Не знаю почему, но мне вдруг очень захотелось оказаться вместе с этими девчатами на барже, проплыть с ними по всей Гремучей, увидеть голубую реку Николку, побывать на теплых нерестовых озерах, полюбоваться лебедями…

Но, сойдя на берег, я сразу попала в водоворот шумной обыденной жизни, и это желание сразу как-то отошло на второй план.

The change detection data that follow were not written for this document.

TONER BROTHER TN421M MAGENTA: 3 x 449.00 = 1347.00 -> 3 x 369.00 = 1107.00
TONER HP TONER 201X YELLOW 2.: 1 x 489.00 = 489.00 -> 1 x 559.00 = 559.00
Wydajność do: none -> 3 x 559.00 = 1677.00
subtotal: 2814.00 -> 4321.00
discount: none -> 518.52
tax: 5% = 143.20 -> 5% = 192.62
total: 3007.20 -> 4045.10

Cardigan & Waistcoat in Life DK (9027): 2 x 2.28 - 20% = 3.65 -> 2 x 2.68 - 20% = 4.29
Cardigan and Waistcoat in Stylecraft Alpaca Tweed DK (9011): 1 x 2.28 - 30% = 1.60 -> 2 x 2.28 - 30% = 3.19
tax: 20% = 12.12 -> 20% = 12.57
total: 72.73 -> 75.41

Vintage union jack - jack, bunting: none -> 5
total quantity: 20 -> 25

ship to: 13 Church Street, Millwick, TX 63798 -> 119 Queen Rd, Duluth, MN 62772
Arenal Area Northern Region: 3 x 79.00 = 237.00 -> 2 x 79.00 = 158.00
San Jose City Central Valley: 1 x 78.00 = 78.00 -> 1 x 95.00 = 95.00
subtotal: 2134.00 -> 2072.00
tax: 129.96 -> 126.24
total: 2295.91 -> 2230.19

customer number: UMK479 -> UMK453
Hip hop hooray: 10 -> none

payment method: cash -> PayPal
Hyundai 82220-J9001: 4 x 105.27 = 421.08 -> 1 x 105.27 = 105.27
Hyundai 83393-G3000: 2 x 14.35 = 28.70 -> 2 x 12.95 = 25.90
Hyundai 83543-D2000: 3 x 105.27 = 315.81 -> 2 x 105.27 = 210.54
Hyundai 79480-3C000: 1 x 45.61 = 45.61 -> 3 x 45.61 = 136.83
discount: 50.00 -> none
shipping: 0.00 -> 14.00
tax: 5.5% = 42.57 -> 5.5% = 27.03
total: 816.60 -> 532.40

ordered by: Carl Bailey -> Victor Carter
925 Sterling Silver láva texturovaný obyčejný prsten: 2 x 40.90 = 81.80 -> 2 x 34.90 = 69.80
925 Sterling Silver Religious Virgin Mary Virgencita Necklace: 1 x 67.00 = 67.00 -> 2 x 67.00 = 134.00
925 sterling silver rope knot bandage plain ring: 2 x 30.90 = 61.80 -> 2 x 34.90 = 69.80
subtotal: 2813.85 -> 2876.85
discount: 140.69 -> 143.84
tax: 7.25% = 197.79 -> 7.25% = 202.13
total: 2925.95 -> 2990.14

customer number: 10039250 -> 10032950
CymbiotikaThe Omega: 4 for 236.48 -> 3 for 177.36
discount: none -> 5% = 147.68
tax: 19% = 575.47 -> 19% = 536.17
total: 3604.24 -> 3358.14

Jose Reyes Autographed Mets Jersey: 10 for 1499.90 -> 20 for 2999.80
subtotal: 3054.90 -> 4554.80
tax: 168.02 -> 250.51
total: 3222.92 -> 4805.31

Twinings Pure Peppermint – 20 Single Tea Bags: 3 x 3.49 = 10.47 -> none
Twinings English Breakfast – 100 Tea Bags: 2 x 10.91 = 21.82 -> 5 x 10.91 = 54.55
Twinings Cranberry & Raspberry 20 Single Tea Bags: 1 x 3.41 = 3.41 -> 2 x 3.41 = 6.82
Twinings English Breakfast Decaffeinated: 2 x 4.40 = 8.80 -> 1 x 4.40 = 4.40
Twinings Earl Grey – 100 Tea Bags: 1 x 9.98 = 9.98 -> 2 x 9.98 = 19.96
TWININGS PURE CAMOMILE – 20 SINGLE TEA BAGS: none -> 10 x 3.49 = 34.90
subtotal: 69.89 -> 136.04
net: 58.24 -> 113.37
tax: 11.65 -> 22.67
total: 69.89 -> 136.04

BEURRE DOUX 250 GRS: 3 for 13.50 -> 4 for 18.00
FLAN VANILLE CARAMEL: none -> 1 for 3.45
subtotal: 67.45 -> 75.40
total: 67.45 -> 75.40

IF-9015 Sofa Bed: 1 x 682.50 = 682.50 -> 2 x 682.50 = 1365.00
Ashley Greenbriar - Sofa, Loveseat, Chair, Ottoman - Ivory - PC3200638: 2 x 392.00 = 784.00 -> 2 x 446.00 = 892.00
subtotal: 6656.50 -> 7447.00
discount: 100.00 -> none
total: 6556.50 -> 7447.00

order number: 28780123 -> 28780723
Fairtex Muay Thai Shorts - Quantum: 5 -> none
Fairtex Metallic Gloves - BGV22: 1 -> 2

В деревообделочном комбинате мне пошли навстречу, согласились отправить груз вне очереди. Я помогла оформить погрузочные ордера, сама заполнила коносаменты, подсчитала тариф, потом проинструктировала наших работников на пристани, как правильно определить плату за перевозку груза по реке, и на третий день стала собираться домой.

Домой… Признаться, меня совсем туда не тянуло. Раза три я говорила из Пристанской гостиницы по телефону с Кущем.

В Усть-Гремучем ничего нового не было. Правда, Валентин будто бы собирался на перегон плавкрана из Корсакова к нам. Что ж, пожалуй, будет лучше, если он уедет.

Я за эти три дня твердо решила порвать с ним. Жить вместе мы все равно не сможем — чужие друг другу люди мы.

Трамвай отходит завтра утром. На реке, в пути, я снова немного забудусь.

Я смотрела из окна гостиничного номера на склоны заречных сопок, покрытых каменной березой. Верхушки берез дымчато зеленели.

Цепочка гусей летела на север.

Вдали маячила шапка Шивелуча.

Первозданная красота долины волновала меня. Говорят, бесподобны Альпы. Не знаю, может быть, это и так. Но того, что я видела по берегам Гремучей, раньше я нигде не встречала. Голубые тени сопок, молодая, нежная зелень, грустная, светлая мелодия Шопена, доносившаяся откуда-то с реки, — все это находило в моей душе отклик, причиняло щемящую боль. Первая, трудная моя весна… Где же оно, мое счастье?

Раздумья мои прервал стук в дверь. Кто-то робко приоткрыл ее.

— Простите, вас зовут к телефону, — сказала уборщица гостиницы тетя Поля.

Я вышла в коридор. В дверях столкнулась с Ваней. Он спешил ко мне.

— Пошли! — увлекла я его за собой, и мы понеслись по коридору.